Kuru incir ihracatının sürdürülebilir şekilde arttırılması, kuru incir ihracatında yaşanan sorunlara çözüm bulunması ve kuru meyve sektöründe tüm paydaşla arasında iş birliğinin arttırılması için gerek yurtiçinde gerekse yurtdışında çalışmalar yürüttüklerini belirten Ege Kuru Meyve ve Mamulleri İhracatçıları Birliği Başkanı Birol Celep, sezon sonunda 65 bin ton civarında kuru incir ihracatı hedeflediklerini dile getirdi.
Sağlıklı gıda talebi kuru meyvelere talebi arttırıyor
Dünya genelinde sağlıklı gıda ürünleri tüketmenin bir trend halini aldığına işaret eden Celep, “Tüm dünyada her geçen gün artan, sağlıklı gıdaya yönelik tüketici bilinci dolayısıyla Kuru meyvelere olan ilgi giderek artmakta. Bu paralelde rekabetin daha da zorlaştığı günümüzde, yüz yılı aşkın süredir yapılan kuru meyve ihracatının kurallarını artık değiştirmek ve bu kıymetli ürünlerimizi çok daha profesyonelce pazarlamak durumundayız. Bu çerçevede, ülkemizde üretimi mümkün olan kuru incir dahil kuru ve kabuklu meyvelerin üretim bölgelerindeki plantasyonların artırılması, ürün çeşitliliğinin artırılması, bu alanlardaki işletme yatırımlarına destek verilmesi, bu amaçla, 2B ve verimsiz orman arazilerinin ilgili bölgelerde üreticilere tahsis edilmesi çok önemlidir” diye konuştu.
Kuru incirde aflatoksin oluşumunun önüne geçmek için uzun yıllardır projeler yürüttüklerini hatırlatan Celep, şöyle devam etti: “Diğer taraftan, AB'nin kuru incirde Okratoksin-A limiti belirleme çalışmaları devam etmekte, bu kapsamda gerek FRUCOM gerekse Tarım Bakanlığımız çalışmalarını sürdürmekte. Her iki kurumunda yaptığı maruz kalma çalışmalarına göre bilimsel olarak limit belirlenmesine gerek olmadığı sonuçları AB Komisyonuna iletilmiştir.”
Turquality ve Ur-Ge Projeleri ile katma değerli ihracat arttırılacak
Kuru meyve ihracatçısı firmaların yeni üretim ve pazarlama tekniklerini hayata geçirmesi, rekabet güçlerinin artırılması ve kademe atlamaları için Kuru Meyve Ur-Ge Projesi başlattıkları bilgisini veren Celep, bu proje ile katma değerli ürün ihracatını artırmayı hedeflediklerini ifade etti.
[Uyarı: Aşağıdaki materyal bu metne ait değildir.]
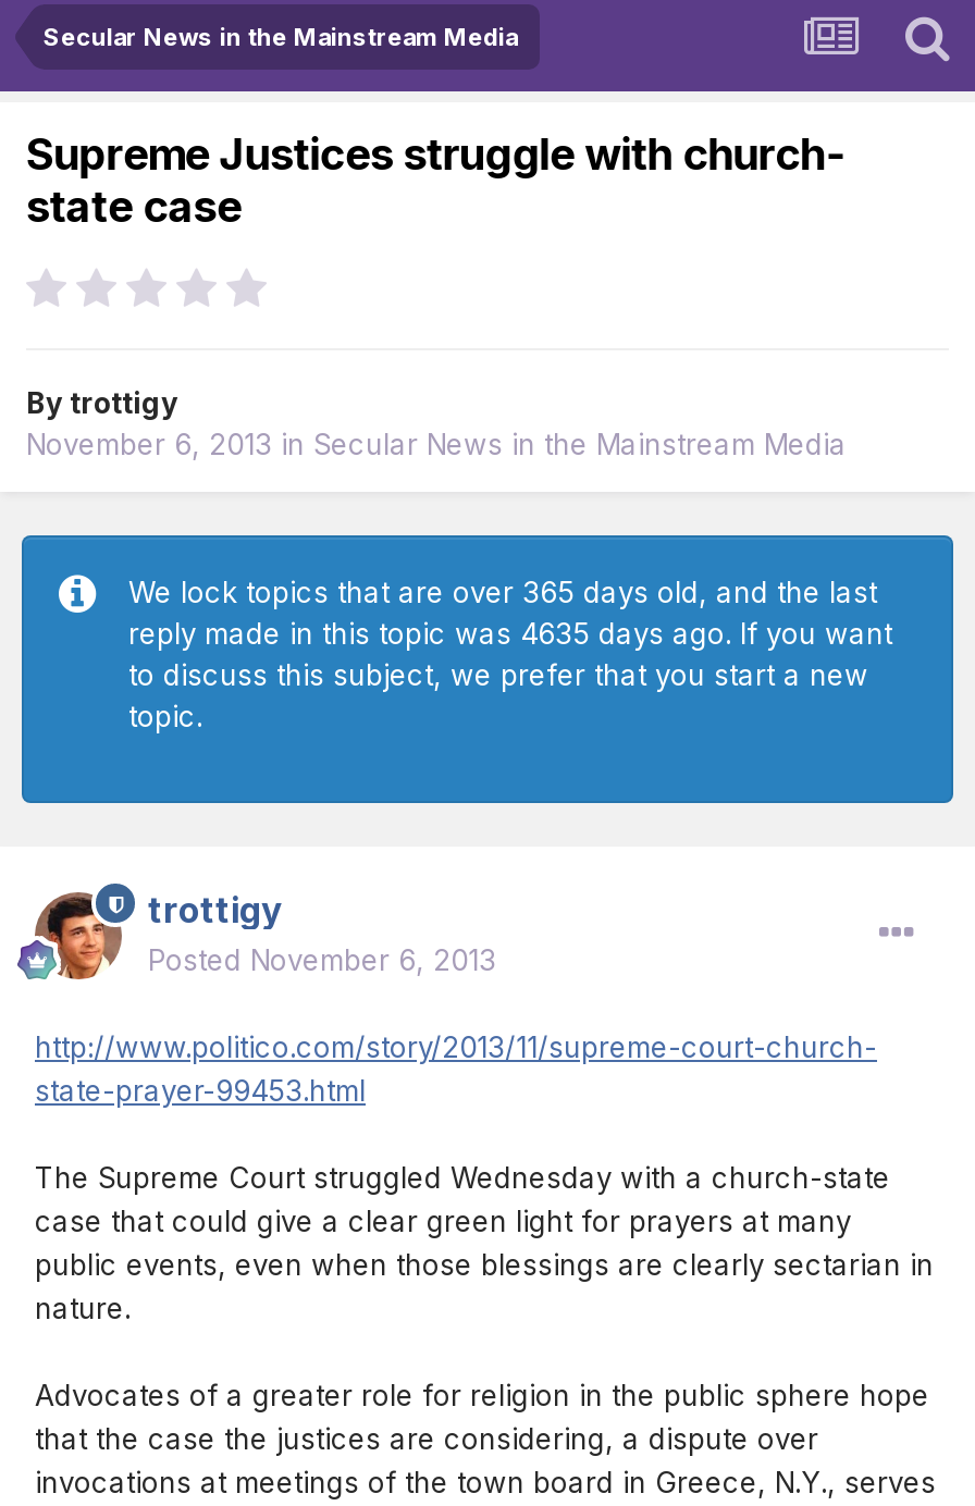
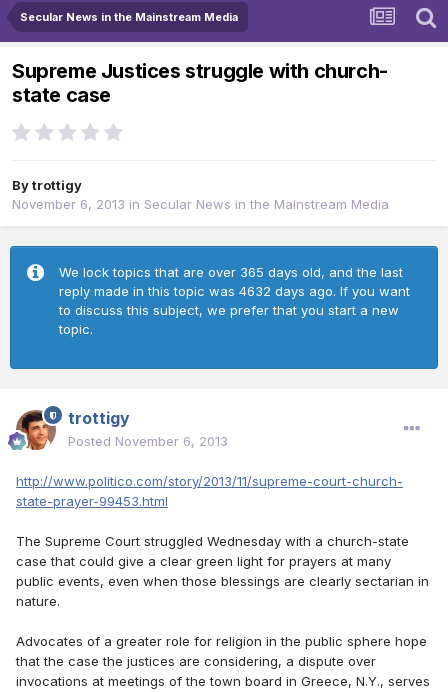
[128,617,892,652] reply made in this topic was 4635 days ago. If you want -> [59,283,410,299] reply made in this topic was 4632 days ago. If you want

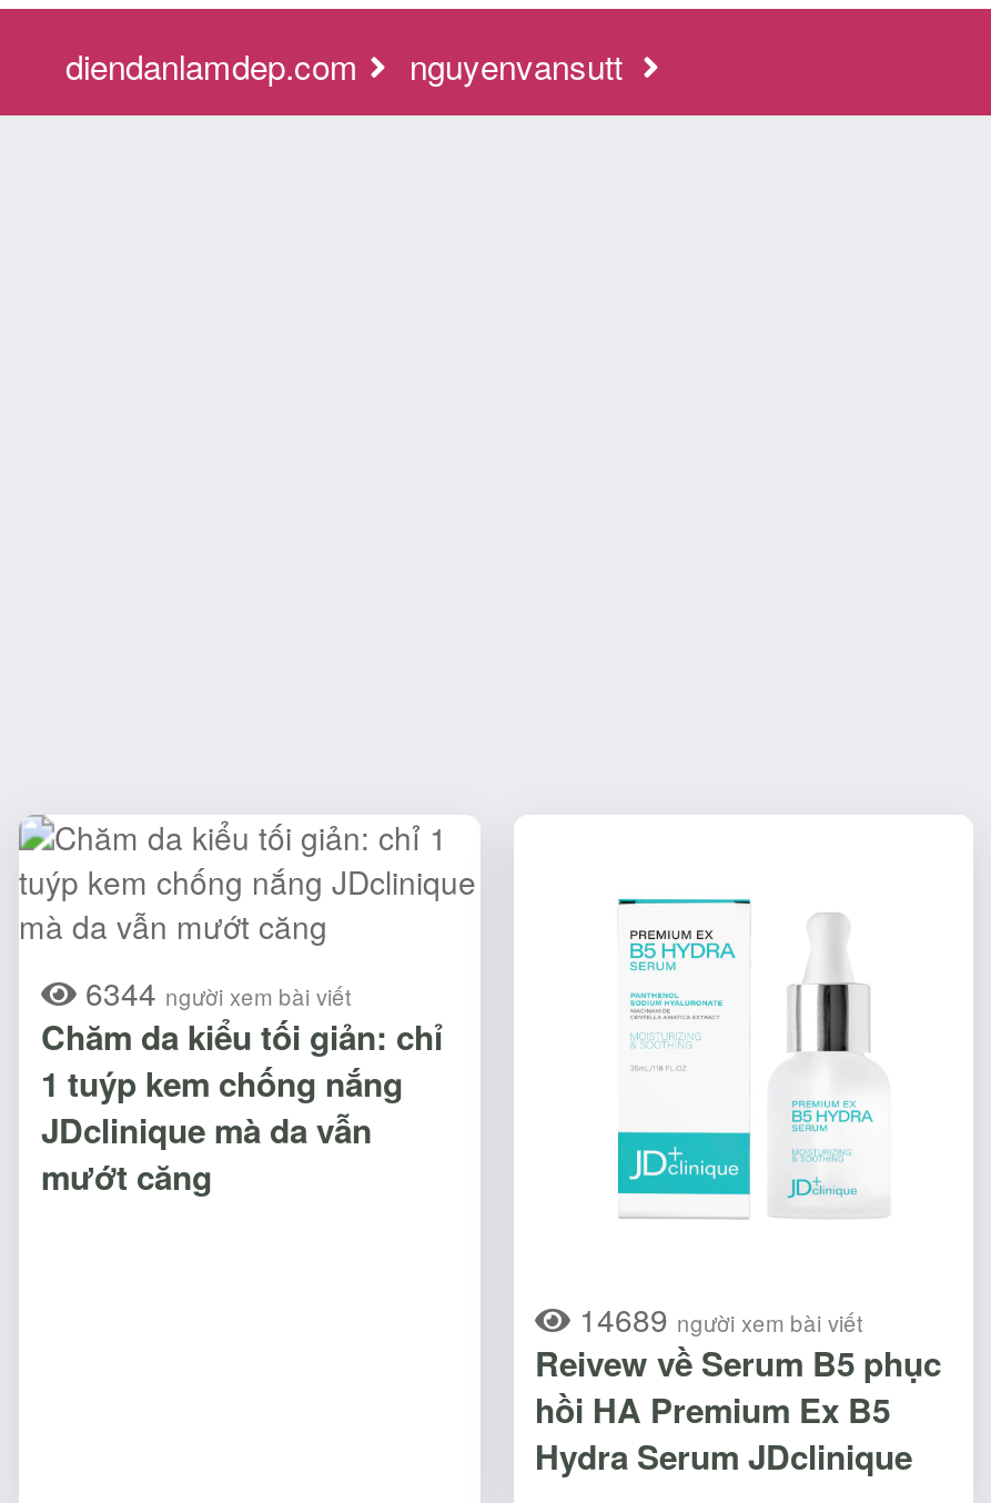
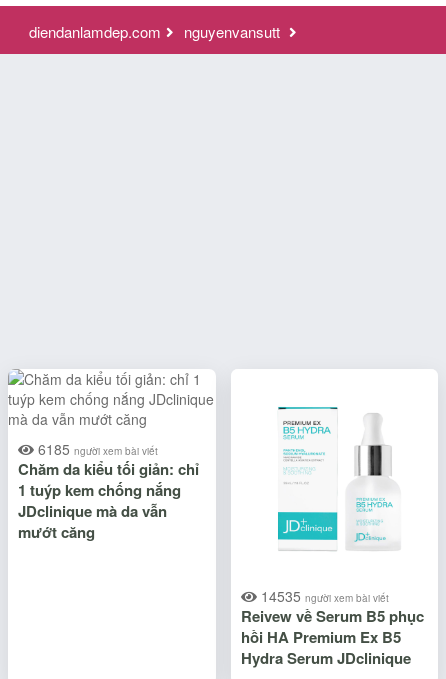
[77,970,352,1014] 6344 người xem bài viết -> [34,439,158,459] 6185 người xem bài viết
[570,1297,863,1342] 14689 người xem bài viết -> [256,586,388,606] 14535 người xem bài viết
Celep, “Biz artık yeni şeyler söylemek gerektiğini, yeni projeler ve yeni bir bakış açısı ile sektörün yaşadığı sorunlara çözüm bulunması gerektiğine inanıyoruz. Bunun için kısa vadeli ve bireysel fayda getirecek yaklaşımlar yerine, orta-uzun vadeli ve sektörün tamamına fayda sağlayacak bir yaklaşım sergilenmesinin daha güzel sonuçlar doğuracağına inanıyoruz. Birlik olarak, Turquality ve Ur-Ge projelerimizle ürünlerimize yeni pazarlar kazandırmak, markamızla katma değerli ürünler yaratarak sektörümüze ve ülkemize daha fazla gelir sağlamaya devam edeceğiz” diye konuştu.
“Yemeyeceğimiz ürünü üretmeyeceğiz”
Kuru meyve sektöründe pestisit sorunu olduğuna dikkati çeken Ege Kuru Meyve ve Mamulleri İhracatçıları Birliği Başkanı Mehmet Ali Işık, bu sorunun çözümü için bir araya geldiklerini yaptıkları çalışmalarla 35 bin üreticiye ulaştıklarını, kuru meyve ihracatçıları olarak ilkelerinin, “Yemeyeceğimiz bir ürünü üretmeyeceğiz, işletmemizden çıkarmayacağız” şeklinde olduğunu kaydetti.
Türk kuru meyvelerinin pestisitlerden ari olduğunu ispat etmek istediklerini anlatan Işık, “Biz üreticilerimizin ihracatçılarımızın sorun yaşamayacağı bir iklim arzu ediyoruz. Bunun için kurutma zamanı yaklaşırken sektörde öncü firmaların, borsaların, üniversitelerin, araştırma enstitülerinin içinde olduğu teknik bir komite oluşturma kararı aldık. Arazi bazında çalışma yaparak kurutma tekniklerini öğreteceğiz. Teknik komite, sahaya inip deneyimlerini paylaşacak, Okratoksin ve aflatoksin oluşumunu önlemek için eylem planı ortaya koyacak” şeklinde konuştu.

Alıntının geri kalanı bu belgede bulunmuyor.